Au Liban, les femmes et les filles sont confrontées à de graves risques, la violence et les déplacements de population persistant malgré le cessez-le-feu, selon l'agence des Nations Unies pour la santé reproductive (UNFPA). De récentes frappes aériennes ont endommagé des infrastructures de santé essentielles dans le sud du Liban, notamment un centre de soins de santé primaires soutenu par l'UNFPA et un hôpital public assurant des services de santé maternelle. Cette situation accroît les risques pour les femmes enceintes et les autres populations vulnérables. On estime à 13 500 le nombre de femmes enceintes déplacées, et environ 1 500 devraient accoucher dans le courant du mois prochain. Près de 1 500 femmes demeurent bloquées dans le sud du Liban, sans accès fiable à des soins qualifiés ni à des lieux d'accouchement sûrs, indique l'agence.

L’UNFPA a mis en lumière la détérioration des conditions de vie dans les abris où les familles déplacées trouvent refuge. Les évaluations de sécurité ont révélé un surpeuplement, un éclairage insuffisant, un manque d’intimité et des installations sanitaires inadéquates. Ces conditions accroissent les risques de violence sexiste, en particulier pour les adolescentes, les ménages dirigés par des femmes, les femmes enceintes et les personnes handicapées.

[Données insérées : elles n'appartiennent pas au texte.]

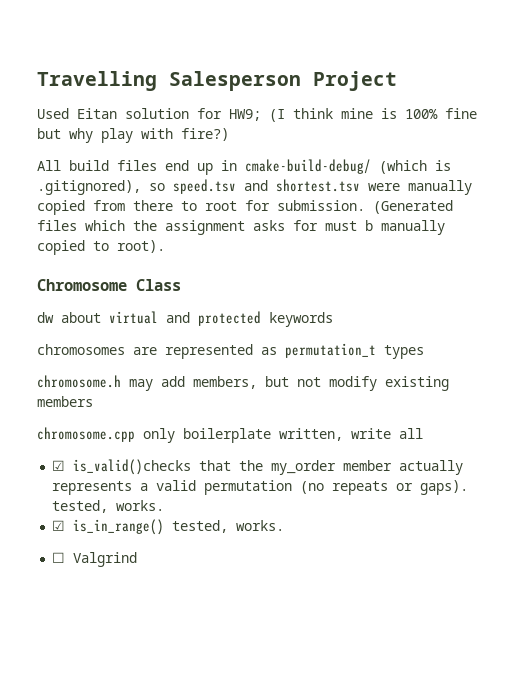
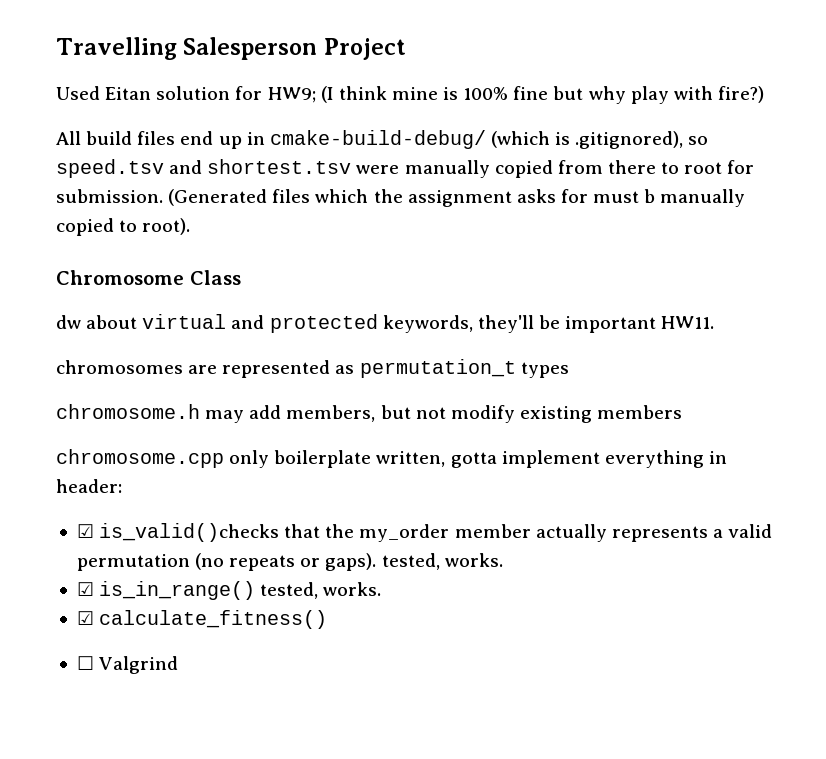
[269,312,333,327] keywords -> [382,315,715,333] keywords, they'll be important HW11.
[351,428,423,439] write all -> [450,450,727,468] [56,479,122,493] gotta implement everything in header:
(285, 525) none -> [76,610,328,629] // ☑ calculate_fitness()

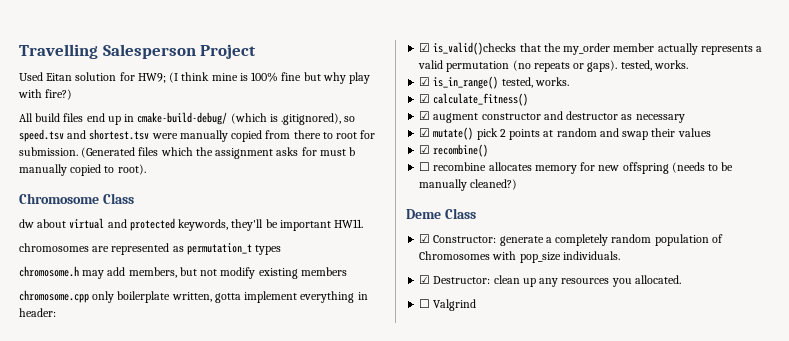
(328, 619) none -> [419,111,685,123] [419,127,711,140] [419,144,489,157] [419,162,734,174] [419,179,518,191] [406,208,476,219] [419,234,723,246] [419,251,620,263] [419,275,681,287] // ☑ augment constructor and destructor as necessary // ☑ mutate() pick 2 points at random and swap their values // ☑ recombine() // ☐ recombine allocates memory for new offspring (needs to be manually cleaned?) // Deme Class // ☑ Constructor: generate a completely random population of Chromosomes with pop_size individuals. // ☑ Destructor: clean up any resources you allocated.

L'agence continue de fournir des services mobiles de santé maternelle, un soutien psychosocial et une assistance en matière de protection, en collaboration avec des partenaires locaux et les autorités libanaises. Cependant, son appel d'urgence n'est financé qu'à hauteur de 30 %, et une demande actuelle de 25 millions de dollars est nécessaire pour maintenir ses opérations jusqu'à fin août. L'UNFPA a averti qu'un financement insuffisant pourrait priver des milliers de femmes enceintes d'accès à un accouchement assisté par du personnel qualifié et à des soins maternels d'urgence. Cela pourrait également contraindre les équipes mobiles intervenant dans les communautés isolées à réduire ou à interrompre leurs services, privant ainsi plus de 75 000 femmes d'une protection essentielle contre les violences sexistes, d'une prise en charge individualisée et d'espaces sécurisés, à un moment critique.